Here's a refinement in the story of early pattern formation in the Drosophila embryo. Just to recap a little bit, I've told you that in flies there is a molecule, bicoid, that is expressed in a gradient and that is a transcription factor that regulates the expression of other genes. In particular, there is a set of gap genes, Hunchback and Krüppel and Knirps and Giant and Tailless that read the gradient of the bicoid morphogen and are turned on in specific bands along the length of the embryo.

All of this is more or less accurate, but I have to tell you now that it is also a great simplification. Development is much, much more complicated than that. From that description, you'd think that the bulk of the work in specifying identities along the longitudinal axis is done once the bicoid gradient is set up—everything from that point could require nothing but passive obedience from the downstream genes to what bicoid tells them to do. There are also a great many interactions between different downstream genes that are important in shaping the distribution of gene expression, however, and one thing developmental biologists can't do is get trapped into simple linear thinking.

The latest issue of Nature has an article by Jaeger et al. that characterizes the dynamic and interactive properties of the gene circuits that influence gap gene expression. The work involved quantitative measurements of the levels of gap gene expression over space and time in developing flies, using fluorescent probes and a confocal microscope. Oooh, pretty pictures:

Dynamical shifts in gap gene domains are reproduced by gap gene circuits. a, b, Drosophila melanogaster blastoderm stage embryos at late cleavage cycle 14A (time class T8) immunostained for Kr and Gt (FlyEx embryo, rge9; a) and Kni and Hb (rb8; b). Anterior is to the left, dorsal is up. Bars indicate the region included in gap gene circuits.
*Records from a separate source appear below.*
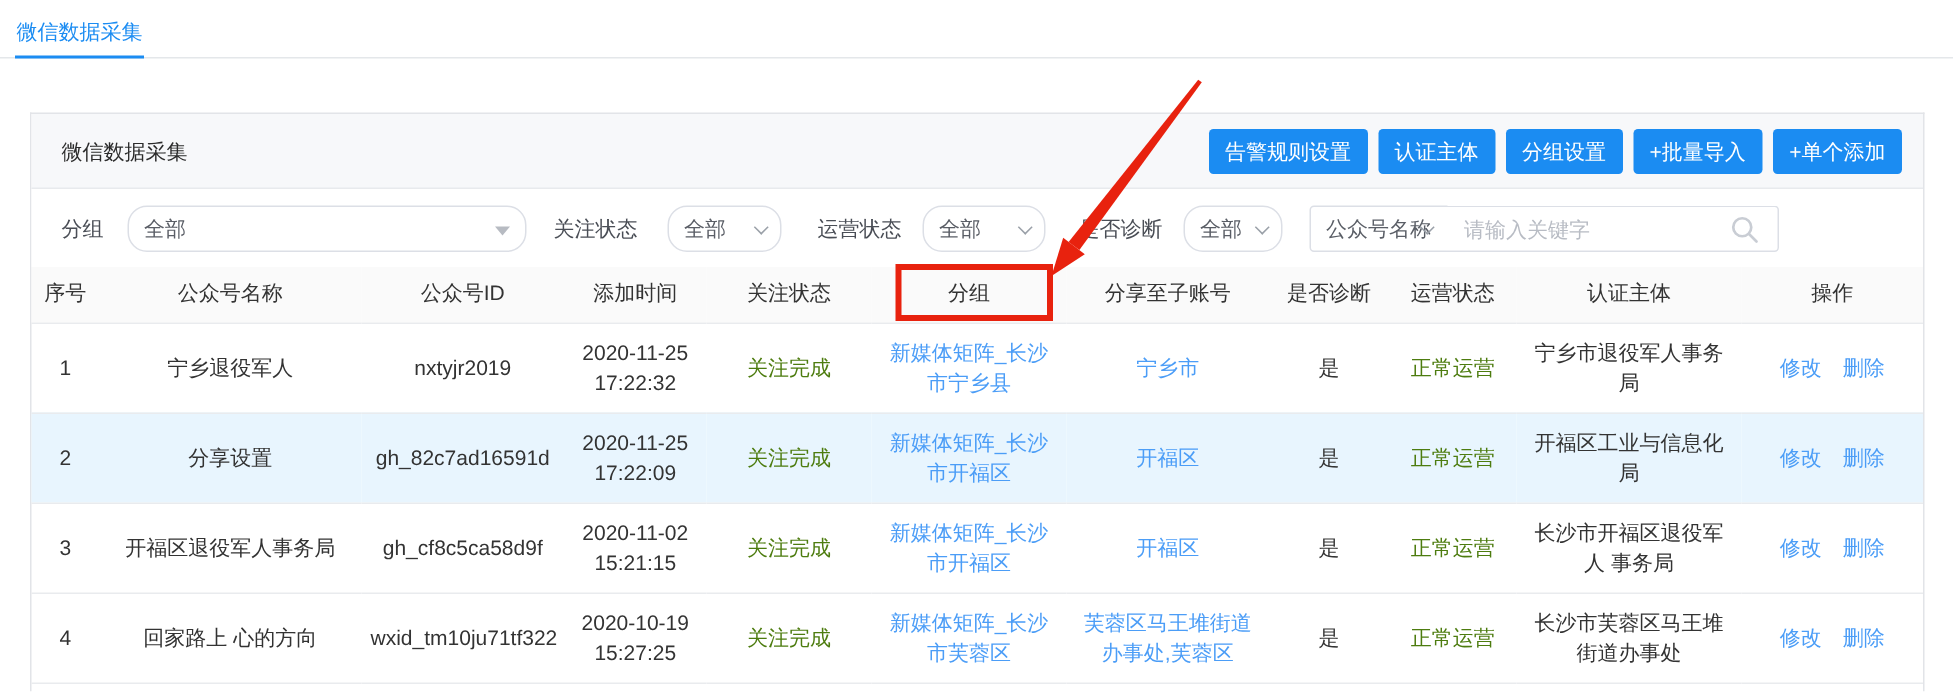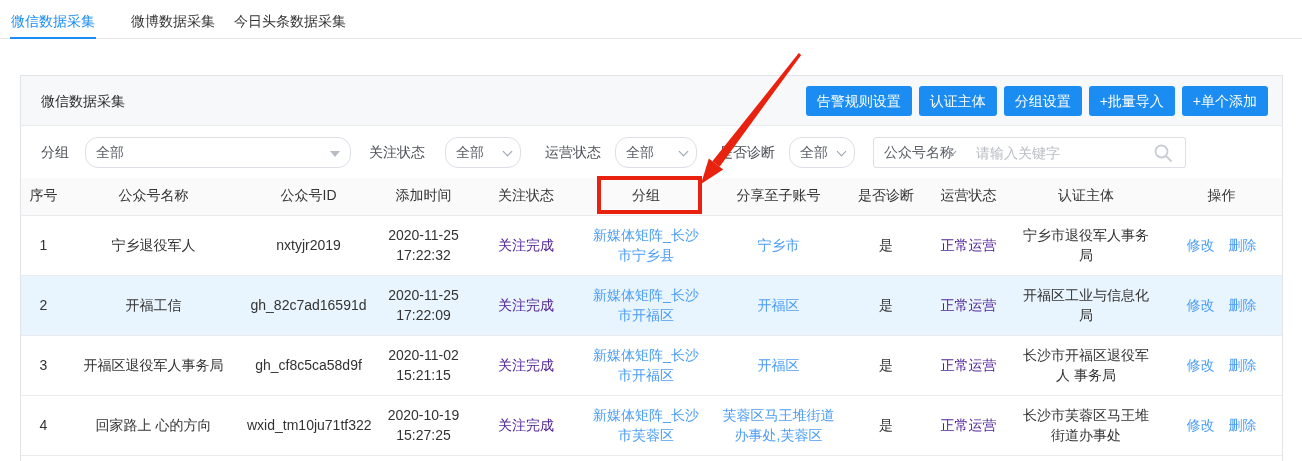--- a/index.html
+++ b/index.html
@@ -91,7 +91,6 @@
 
   <div class="tabbar">
     <div class="tab tab1 active">微信数据采集</div>
-    <div class="tab tab2">微博数据采集</div>
     <div class="tab tab3">今日头条数据采集</div>
   </div>
 

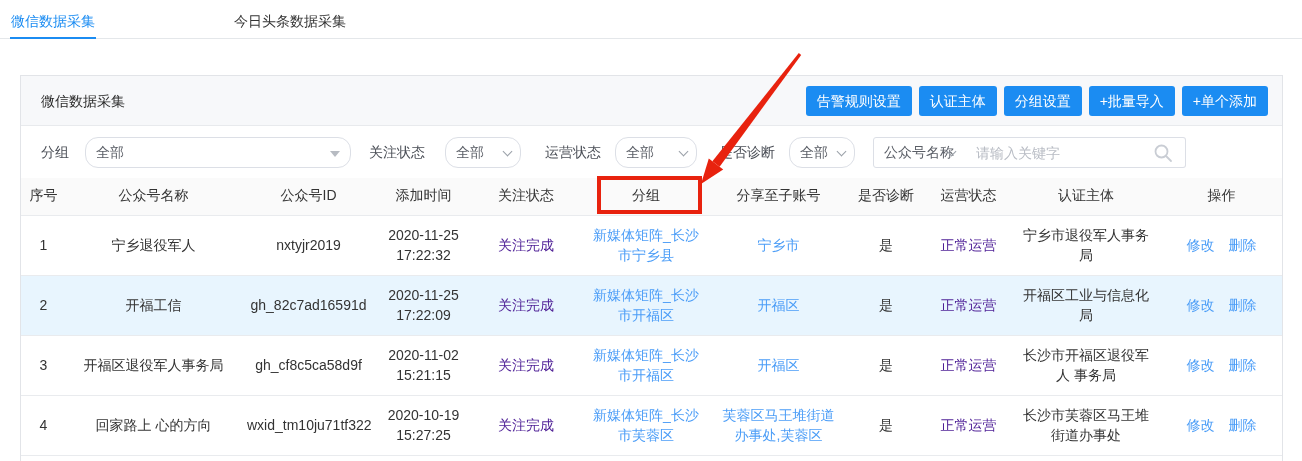--- a/index.html
+++ b/index.html
@@ -91,7 +91,6 @@
 
   <div class="tabbar">
     <div class="tab tab1 active">微信数据采集</div>
-    <div class="tab tab3">今日头条数据采集</div>
   </div>
 
   <div class="panel">

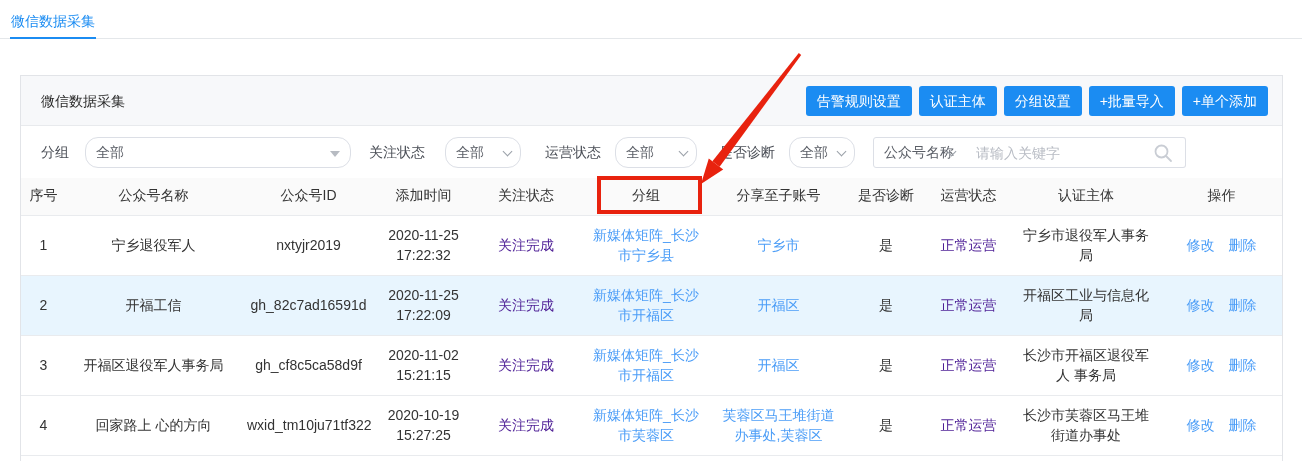--- a/index.html
+++ b/index.html
@@ -73,7 +73,7 @@
   td { height:60px; text-align:center; border-bottom:1px solid #e9ebee;
     vertical-align:middle; padding:4px 6px; line-height:20px; color:#333; }
   tr.hl td { background:#e8f5fe; }
-  .green { color:#4c1d95; }
+  .green { color:#4d7c0f; }
   .link  { color:#4b9df7; cursor:pointer; }
   .act-link { color:#4b9df7; cursor:pointer; padding:0 7px; }
   .tsub { display:block; }

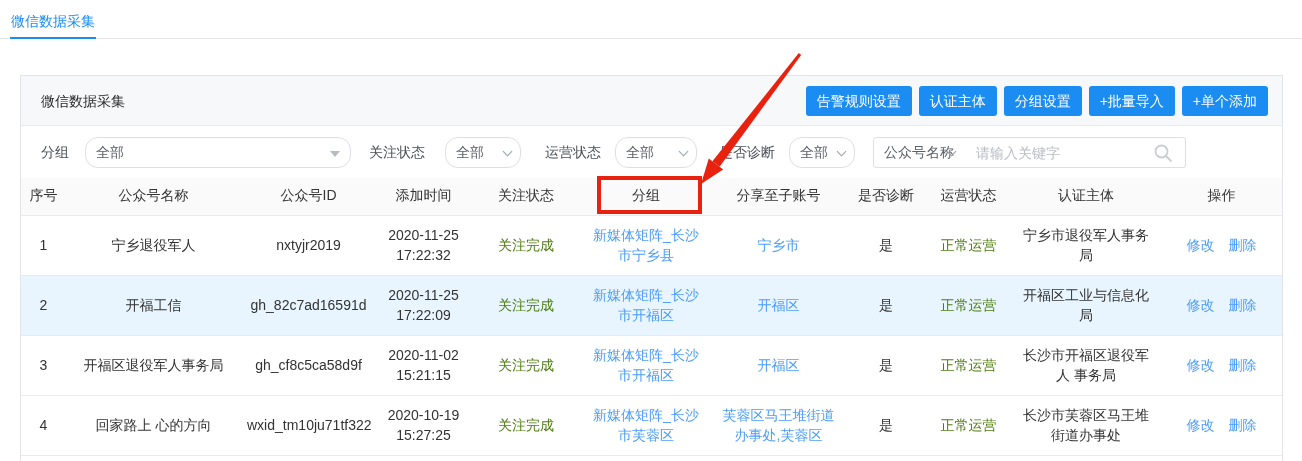--- a/index.html
+++ b/index.html
@@ -192,7 +192,7 @@
     </tr>
           <tr class="hl">
       <td>2</td>
-      <td>开福工信</td>
+      <td>分享设置</td>
       <td>gh_82c7ad16591d</td>
       <td>
         <span class="tsub">2020-11-25</span>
The authors had also constructed models of the regulatory interactions between the different genes, using the measured values in the embryos as parameters, and ran computer simulations that generated diagrams like the one below that showed how the bands of gap gene expression were fine-tuned and shifted over time. The data and web-based versions of their simulations are all available at the Reinitz Lab website.

Output of a model gene circuit illustrating the changing pattern of anterior-posterior expression (horizontal axis) over time (vertical axis) for three different gap genes.

Biology and the computer models align nicely. On the left are the measured values of gap protein concentrations, and on the right are the values produced by their gene circuit model.

c, d, g, h, Gene expression data (c, g) and gap gene circuit model output (d, h) at early (T1; c, d) and late (T8; g, h) cycle 14A. Vertical axes represent relative protein concentrations, horizontal axes represent position along the A-P axis (where 0% is the anterior pole). There are no Tll data for T1 (c). e, f, Gap domain shifts for Kr, kni and gt covering the time between patterns shown in c, d and g, h. Lines indicate the position of maximum concentration for each domain. Coloured areas represent regions in which protein concentration is above the half-maximum value. Positional values for data were obtained by approximation with quadratic splines.

What does it all mean? It may seem like a small point, that bands of gene expression wobble about a bit during development, but it's actually representative of a fairly important principle. Even in cases where we see a strong maternal pre-pattern imposed on the embryo, where it's as if the mother has drawn a blueprint on the egg to simplify the developmental task of zygotic cells, we are misleading ourselves if we think of the process of development as a passive unfolding of a program. As the authors explain,

Our results indicate that maternal Bcd, Hb and Cad alone are not sufficient for positioning of gap gene domains and hence do not qualify as morphogens in a strict sense. As has been pointed out, an active role of target tissue in specifying positional information contradicts the traditional distinction between the instructive role of maternal morphogens and their passive interpretation. The requirement of specific regulatory interactions in the target tissue for proper interpretation of positional information can be interpreted as a requirement for specific tissue competence. In addition, the dynamical nature of positional information, as encoded by expression boundaries, suggests that positional information in the blastoderm embryo can no longer be seen as a static coordinate system imposed on the embryo by maternal morphogens. Rather, it needs to be understood as the dynamic process underlying the positioning of expression domain boundaries, which is based on both external inputs by morphogens and tissue-internal feedback among target genes.

This is an important attribute of developmental systems in evolution, as well. Information is distributed throughout the different steps of development; it isn't the product of a authoritative master pattern that is defined at one instant. The relative autonomy of different molecular modules in the organism and their ability to independently negotiate with one another to set up domains of expression are properties that confer a great flexibility and robustness on the process.

Jaeger J, Surkova S, Blagov M, Janssens H, Kosman D, Kozlov KN, Manu, Myasnikova E, Vanario-Alonso CE, Samsonova M, Sharp DH, Reinitz J (2004) Dynamic control of positional information in the early Drosophila embryo. Nature 430:368-371.